Some of the books Kagan has written or co-written include:

  • Birth to Maturity (1962)
  • Understanding Children: Behavior, Motives, and Thought (1971)
  • The Second Year: The Emergence of Self-Awareness (1981)
  • Unstable Ideas: Temperament, Cognition, and Self (1989)
  • Galen’s prophecy: Temperament in human nature (1994)
  • Three Seductive Ideas (2000)
  • A Young Mind in a Growing Brain (2005)

Temperament

According to Kagan, (conventionally):

Temperament is perhaps what Kagan is best known for. He began his work on temperament after his research in Guatemala. Kagan primarily focused on children’s fear and apprehension. He created two types of temperament; inhibited and uninhibited.
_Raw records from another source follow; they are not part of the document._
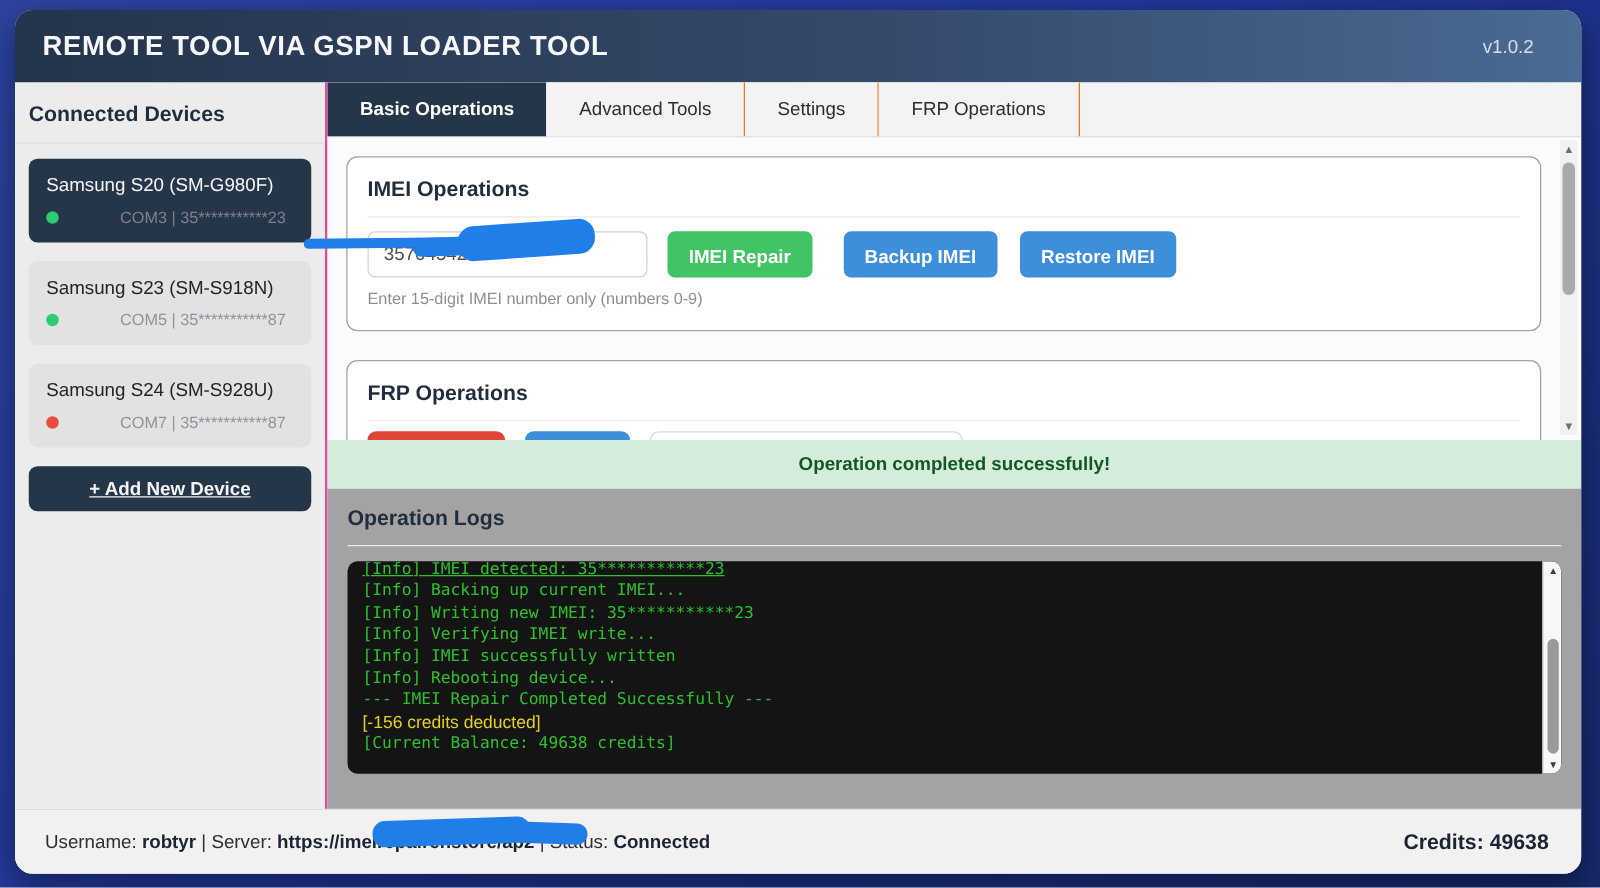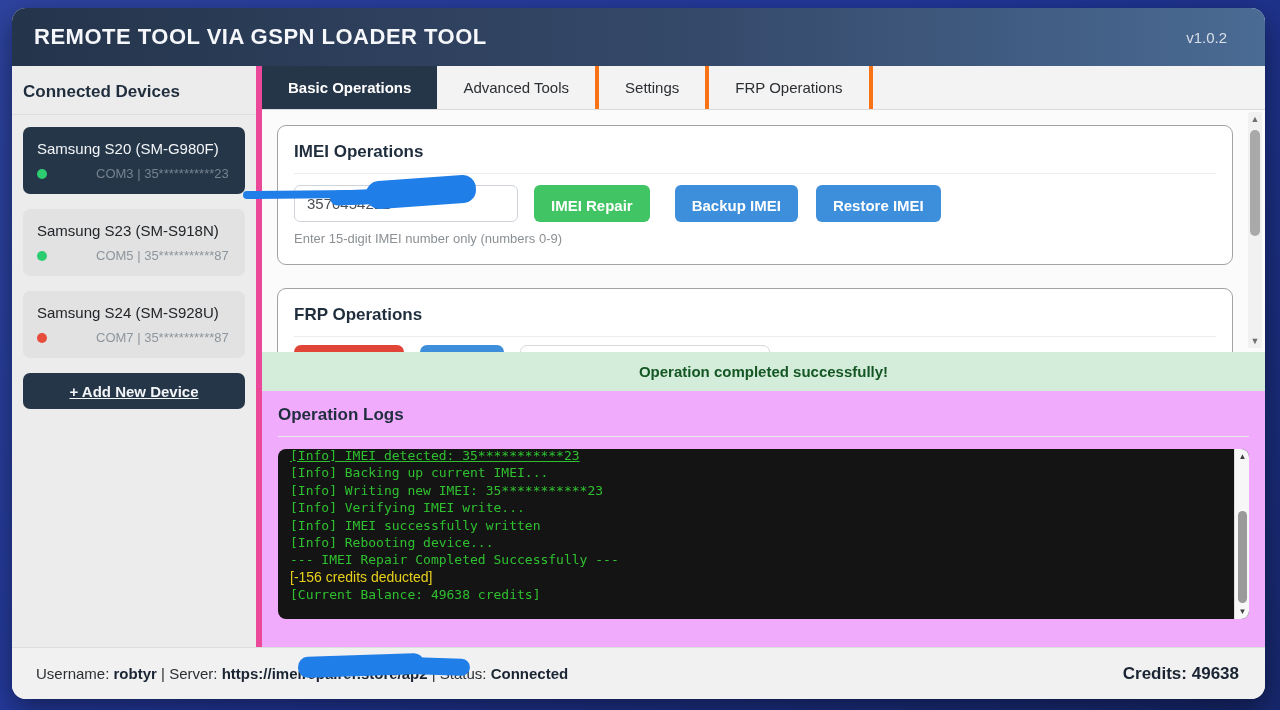"Connected Devices" .sidebar { border-right: 6px solid #ec4899 -> 2px solid #ec4899 }
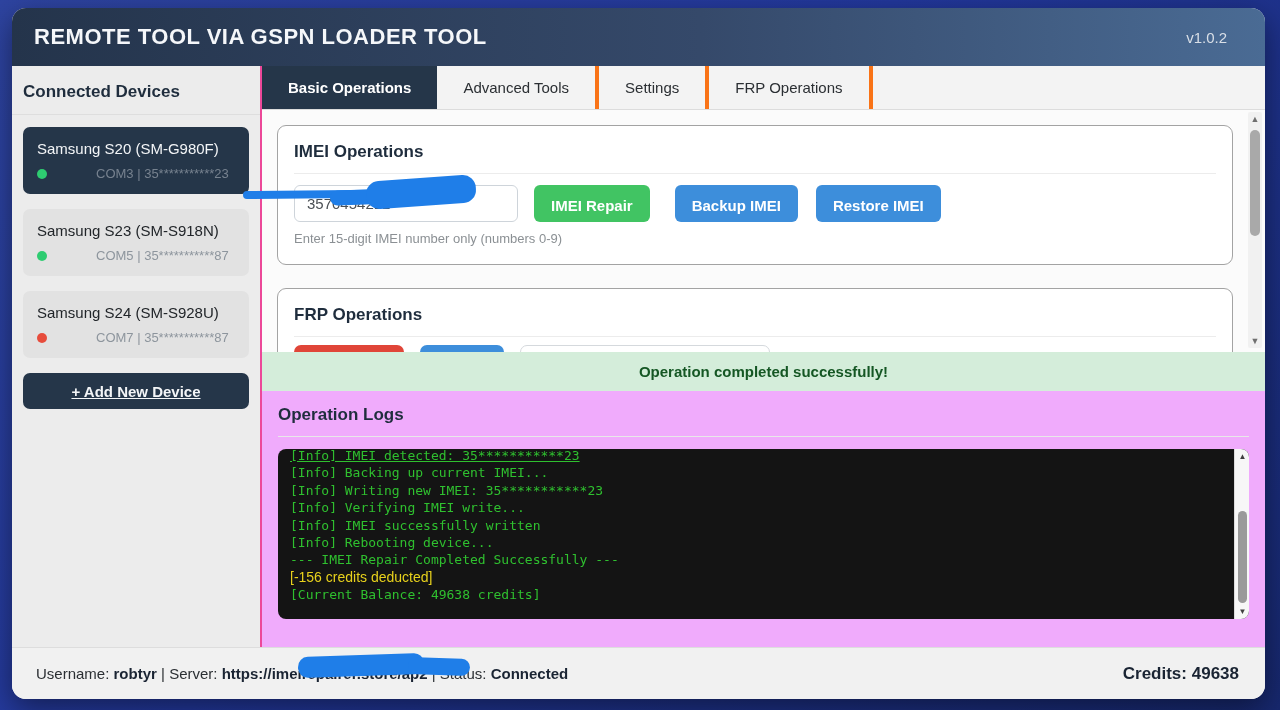"Advanced Tools" .tab { border-right: 4px solid #f97316 -> 1px solid #f97316 }
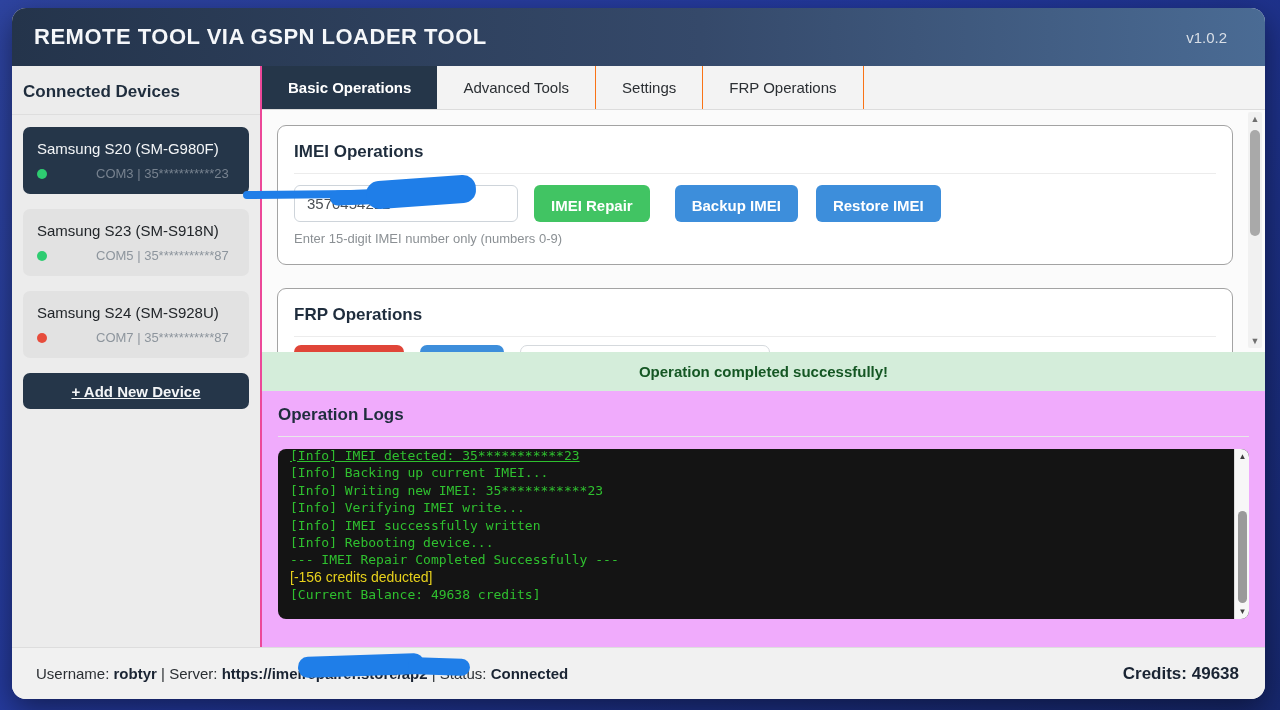"Operation Logs" .logs-section { background: #f0abfc -> #a3a3a3 }
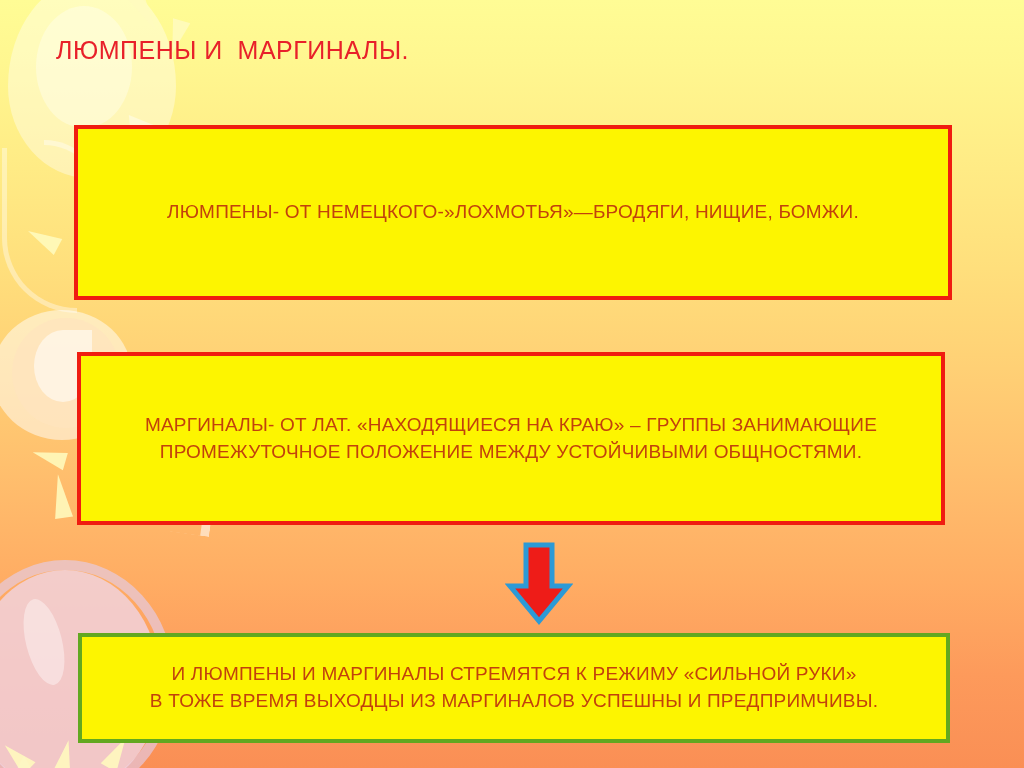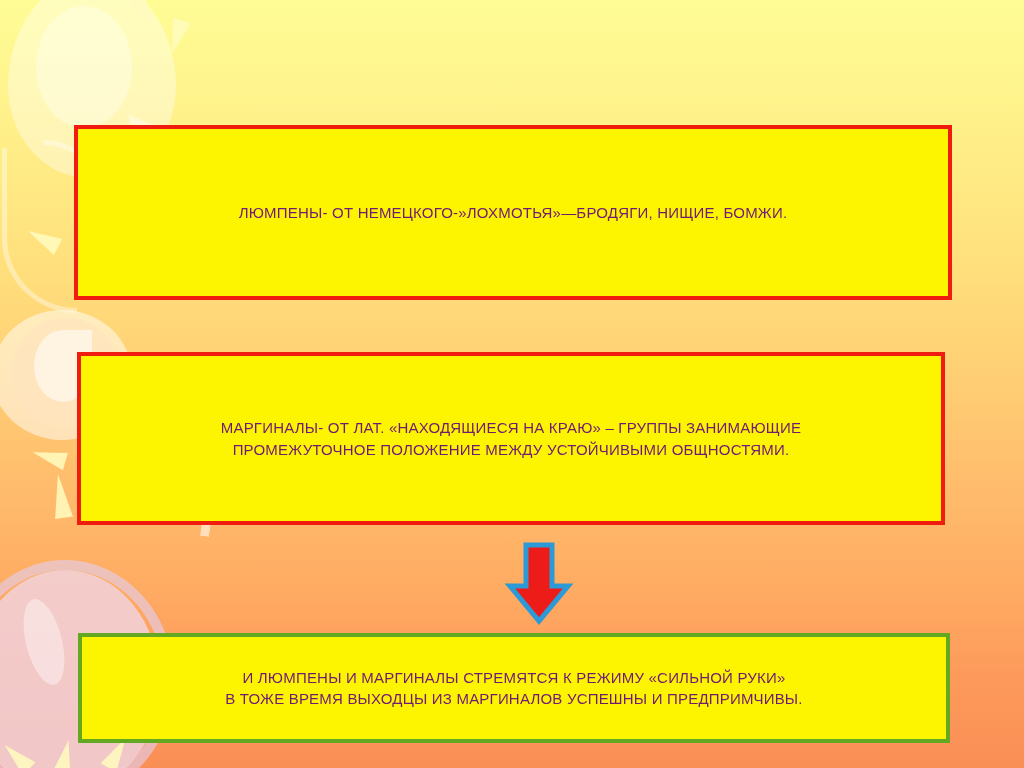"ЛЮМПЕНЫ И МАРГИНАЛЫ." div.title { html: none -> <div>ЛЮМПЕНЫ И МАРГИНАЛЫ.</div> }
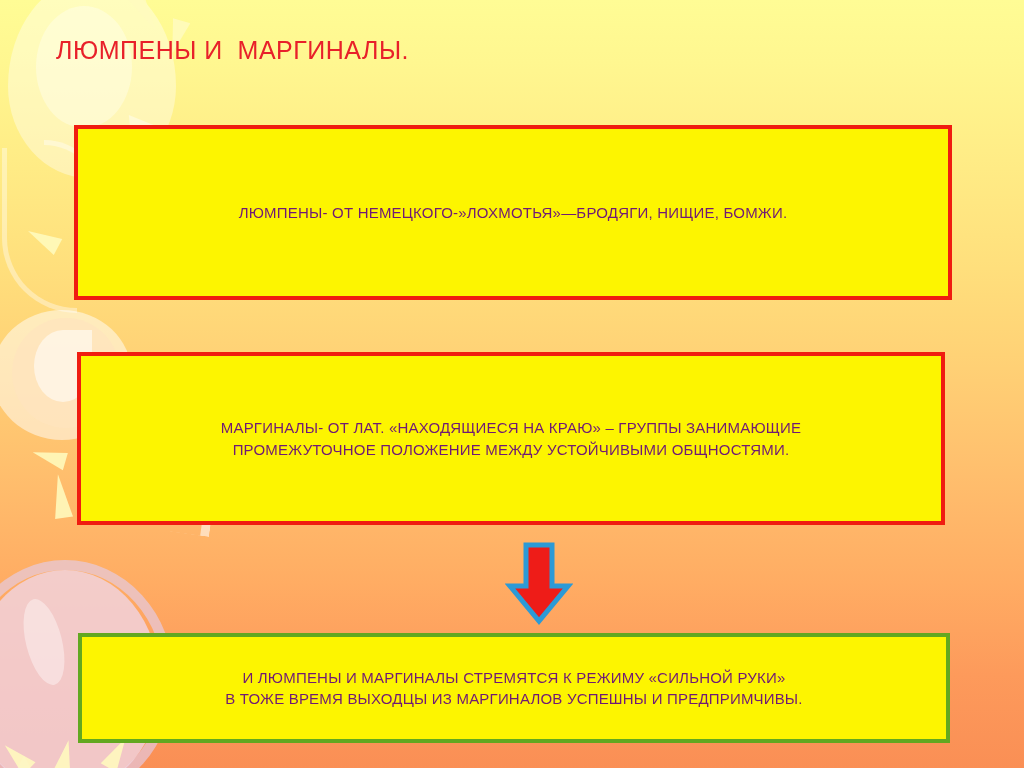"ЛЮМПЕНЫ- ОТ" .box-text { color: #701a75 -> #c2410c; font-size: 15px -> 19px }
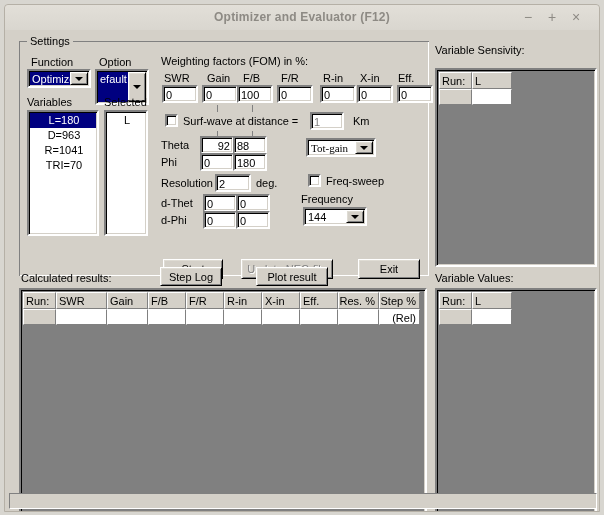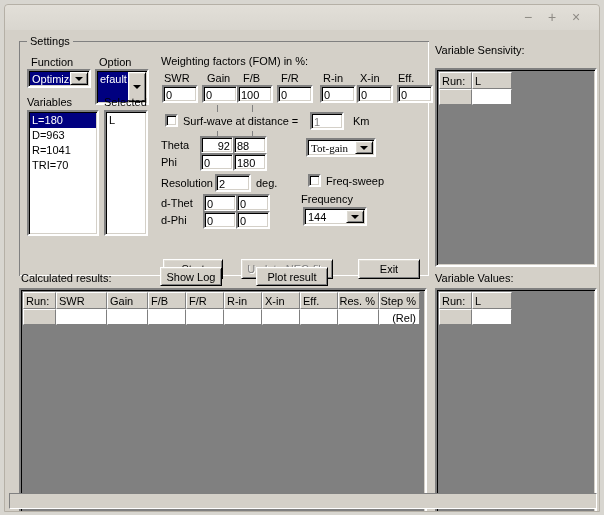"Optimizer and Evaluator (F12)" div { html: none -> <div>Optimizer and Evaluator (F12)</div> }
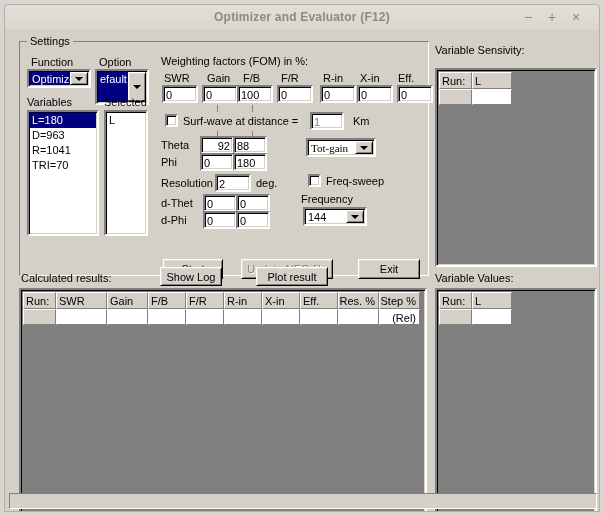"L=180" .listbox .item { text-align: none -> center }
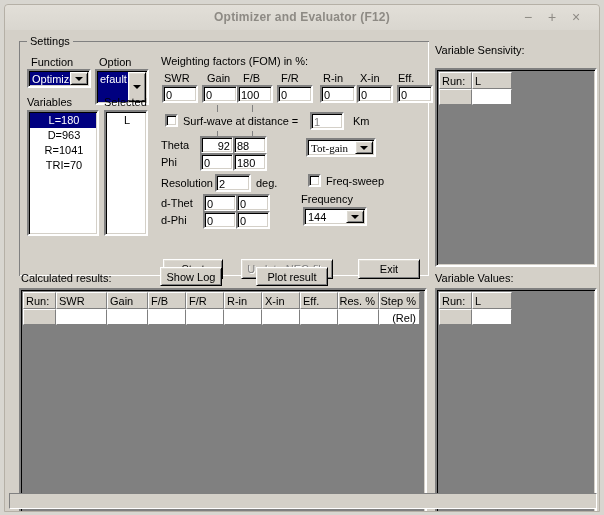"Show Log" div.btn { text: Show -> Step }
Inhibited refers to a shy, timid, and fearful profile of a child, whereas uninhibited refers to the appearance of bold, sociable and outgoing behaviours. As a result of his ground breaking work on temperament, we know that these characteristics have the ability to influence later behavior depending on how they interact with the environment. Kagan also believed that there is no guarantee of an indefinitely stable profile considering environmental factors are always changing and that both genes and environmental factors influence a child's temperament

Emotion

Although emotion is not what Kagan is known for, he did bring some work into this field. Kagan explained emotion as occurring in four dinstinct phases. The first phase is the brain state, which is created by an incentive, the second stage is the detection of changes in bodily movement. The third stage is the appraisal of a change in bodily feeling, and the last stage is where there are observable changes in facial expression and muscle tension. Kagan questioned relying on individual's verbal statements of their feelings. He provided several reasons for this. Firstly, he argued that the English language does not have enough words to describe all emotional states. Secondly, the words to explain emotional states do not convey the differences in the quality or the serverity of it. Lastly, you cannot translate emotional words from one language to another accurately.

Awards

Kagan won the Hofheimer Prize of the American Psychiatric Association in 1963. In 1995, He won the G. Stanley Hall Award of the American Psychological Association (APA).